Quoiqu'il en soit, je suis maintenant persuadé que l'escorte policière est plus là pour me surveiller que pour me protéger. Ceci dit, si l'on veut m'agresser elle est là, et c'est plus un bien qu'un mal... Mais bon, j'ai tout de même pété un câble quand un gars est venu me voir dans le café Internet où je tchatais avec des amis et m'a demandé si je n'avais pas faim. Je lui ai dit que non et là il m'a indiqué mon garde du corps assis un peu plus loin et m’a dit : "Oui, mais lui, il a faim. Alors, il voudrait que vous alliez manger...". Quelques secondes plus tard, le gars regrettait déjà d'avoir mis sa connaissance de l'anglais au service de mon garde du corps tellement je lui tapais un speech lui expliquant en son et en image ma façon de penser. De retour à l'hôtel, qui fait aussi restaurant, je commande mon repas, et là le garçon me demande si je ne prends qu'un repas ou si j'en prends un aussi pour le garde du corps, sa mimique impliquant que le garde du corps voudrait que je prenne en charge son repas. Je fulmine et explique une nouvelle fois ma façon de penser, cette fois-ci en l'engueulant vivement, à superpyjamaroseman[ii] et sa kalache. Je crois que cette fois il a capté que sa présence me saoule déjà assez comme ça sans qu'il n'en rajoute.

 

J'ai crié trop tôt « Victoire ! ». Ce matin, à 10H00, je dormais encore du sommeil du juste, quand on frappe à ma porte. C'est encore lui qui veut savoir quel est mon programme pour la journée. Je l'envoie balader en lui rappelant que je dors et que ce ne sont pas des façons. Puis, une heure plus tard, quand je vais petit-déjeuner un bon milk-shake de mangue, il est encore là.

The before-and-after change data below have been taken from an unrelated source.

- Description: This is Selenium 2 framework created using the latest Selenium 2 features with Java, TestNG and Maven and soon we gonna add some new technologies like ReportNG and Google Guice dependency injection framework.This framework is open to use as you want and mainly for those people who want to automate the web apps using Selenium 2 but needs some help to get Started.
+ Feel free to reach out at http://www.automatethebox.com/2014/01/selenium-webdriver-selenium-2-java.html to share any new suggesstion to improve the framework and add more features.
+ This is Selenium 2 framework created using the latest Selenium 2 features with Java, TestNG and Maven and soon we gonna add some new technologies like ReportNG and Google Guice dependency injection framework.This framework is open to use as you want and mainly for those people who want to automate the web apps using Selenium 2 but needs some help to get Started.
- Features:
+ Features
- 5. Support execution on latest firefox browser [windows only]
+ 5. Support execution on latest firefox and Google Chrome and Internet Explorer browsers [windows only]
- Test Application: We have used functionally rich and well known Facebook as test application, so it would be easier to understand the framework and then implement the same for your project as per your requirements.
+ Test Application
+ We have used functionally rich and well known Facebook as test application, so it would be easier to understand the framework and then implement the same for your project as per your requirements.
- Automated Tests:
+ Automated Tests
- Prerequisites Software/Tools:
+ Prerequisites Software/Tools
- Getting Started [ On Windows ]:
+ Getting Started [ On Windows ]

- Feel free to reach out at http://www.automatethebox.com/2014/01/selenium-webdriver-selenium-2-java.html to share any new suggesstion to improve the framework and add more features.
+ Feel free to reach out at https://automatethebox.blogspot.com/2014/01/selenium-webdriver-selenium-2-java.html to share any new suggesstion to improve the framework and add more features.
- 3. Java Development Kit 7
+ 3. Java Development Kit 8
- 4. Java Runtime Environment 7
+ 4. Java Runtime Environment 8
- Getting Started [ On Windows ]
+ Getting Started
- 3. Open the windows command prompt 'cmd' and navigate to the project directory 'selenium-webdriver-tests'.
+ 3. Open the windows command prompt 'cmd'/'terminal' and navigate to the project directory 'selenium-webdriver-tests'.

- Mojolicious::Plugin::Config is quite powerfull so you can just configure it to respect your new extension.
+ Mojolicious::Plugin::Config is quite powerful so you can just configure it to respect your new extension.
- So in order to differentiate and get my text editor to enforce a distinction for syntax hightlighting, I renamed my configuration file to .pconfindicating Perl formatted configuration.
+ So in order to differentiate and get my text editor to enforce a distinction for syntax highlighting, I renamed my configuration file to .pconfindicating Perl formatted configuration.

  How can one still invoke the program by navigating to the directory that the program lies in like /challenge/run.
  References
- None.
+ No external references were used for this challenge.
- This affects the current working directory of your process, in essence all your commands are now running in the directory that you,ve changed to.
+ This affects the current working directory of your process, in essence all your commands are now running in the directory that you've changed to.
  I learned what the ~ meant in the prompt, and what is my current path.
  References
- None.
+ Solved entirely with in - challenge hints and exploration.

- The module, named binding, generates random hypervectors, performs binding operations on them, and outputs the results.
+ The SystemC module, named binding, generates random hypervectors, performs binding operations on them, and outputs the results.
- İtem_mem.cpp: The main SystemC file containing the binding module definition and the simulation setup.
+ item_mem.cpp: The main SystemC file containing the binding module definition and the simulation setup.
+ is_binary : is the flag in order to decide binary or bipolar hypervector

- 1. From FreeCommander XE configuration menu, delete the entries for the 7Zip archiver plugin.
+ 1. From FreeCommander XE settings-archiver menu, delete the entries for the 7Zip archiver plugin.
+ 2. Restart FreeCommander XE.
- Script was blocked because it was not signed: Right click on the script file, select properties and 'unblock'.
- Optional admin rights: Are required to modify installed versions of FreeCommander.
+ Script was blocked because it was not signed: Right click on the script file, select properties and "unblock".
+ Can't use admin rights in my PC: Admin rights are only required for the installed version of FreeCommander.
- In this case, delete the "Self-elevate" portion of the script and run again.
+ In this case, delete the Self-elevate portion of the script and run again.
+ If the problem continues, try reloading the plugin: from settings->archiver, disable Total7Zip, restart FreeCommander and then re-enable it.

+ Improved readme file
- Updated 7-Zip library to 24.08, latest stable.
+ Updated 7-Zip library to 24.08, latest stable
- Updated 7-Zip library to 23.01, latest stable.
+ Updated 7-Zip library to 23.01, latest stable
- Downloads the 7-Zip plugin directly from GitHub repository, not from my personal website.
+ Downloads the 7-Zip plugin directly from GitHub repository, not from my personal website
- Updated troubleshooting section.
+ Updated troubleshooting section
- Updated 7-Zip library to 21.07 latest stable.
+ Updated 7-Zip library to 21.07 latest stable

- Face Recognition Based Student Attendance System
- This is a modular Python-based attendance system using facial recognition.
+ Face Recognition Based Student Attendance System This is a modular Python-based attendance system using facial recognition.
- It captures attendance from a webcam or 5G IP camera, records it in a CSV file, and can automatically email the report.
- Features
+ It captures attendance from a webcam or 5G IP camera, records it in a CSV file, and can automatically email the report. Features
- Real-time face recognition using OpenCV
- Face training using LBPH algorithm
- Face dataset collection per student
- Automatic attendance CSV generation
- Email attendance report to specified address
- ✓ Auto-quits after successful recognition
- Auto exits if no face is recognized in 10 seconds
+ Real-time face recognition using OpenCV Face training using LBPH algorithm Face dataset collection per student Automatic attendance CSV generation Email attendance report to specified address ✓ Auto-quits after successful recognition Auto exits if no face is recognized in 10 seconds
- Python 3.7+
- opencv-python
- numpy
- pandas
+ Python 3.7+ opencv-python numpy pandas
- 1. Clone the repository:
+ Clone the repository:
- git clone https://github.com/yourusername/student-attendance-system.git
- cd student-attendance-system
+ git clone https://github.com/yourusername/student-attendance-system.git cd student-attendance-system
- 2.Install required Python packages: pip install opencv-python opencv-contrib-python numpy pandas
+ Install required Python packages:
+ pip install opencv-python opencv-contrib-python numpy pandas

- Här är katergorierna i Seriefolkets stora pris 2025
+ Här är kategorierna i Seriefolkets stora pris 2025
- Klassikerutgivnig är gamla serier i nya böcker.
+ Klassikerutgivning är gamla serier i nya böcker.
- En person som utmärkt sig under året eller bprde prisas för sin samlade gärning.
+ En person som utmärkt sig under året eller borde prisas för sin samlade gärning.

Finalement, avant de quitter la ville je dois pointer au poste pour faire le lien avec ma première escorte motorisée de la journée. Et me voici reparti.

 

La journée se passe bien, j'ai enfin le vent dans le dos. Je me sens de mieux en mieux. Je récupère des forces petit à petit et là ça a l'air d'être presque totalement revenu. Et donc, le soir même, je suis à Bahâwalpur (d'où je vous écris ce mail) où je dois à nouveau péter un câble chez les flics (dont j'admire la bonne composition, parce qu'entre nous, c'est pas en France qu'on verrait des officiers de police, haut placés parfois, se faire engueuler par un vulgaire touriste, encore moins par un pakistanais, surtout par les temps qui courent...) afin qu'ils me donnent quartier libre...

 

Demain je repars en direction de Multan que je devrais atteindre dans la journée et Lahore où je serai dans 4 jours si le vent et le ventre le permettent...

 

A+

 

Lionel

 

[i] superpyjamaman : Emploi ironique du mot pyjamaman : Homme-pyjama.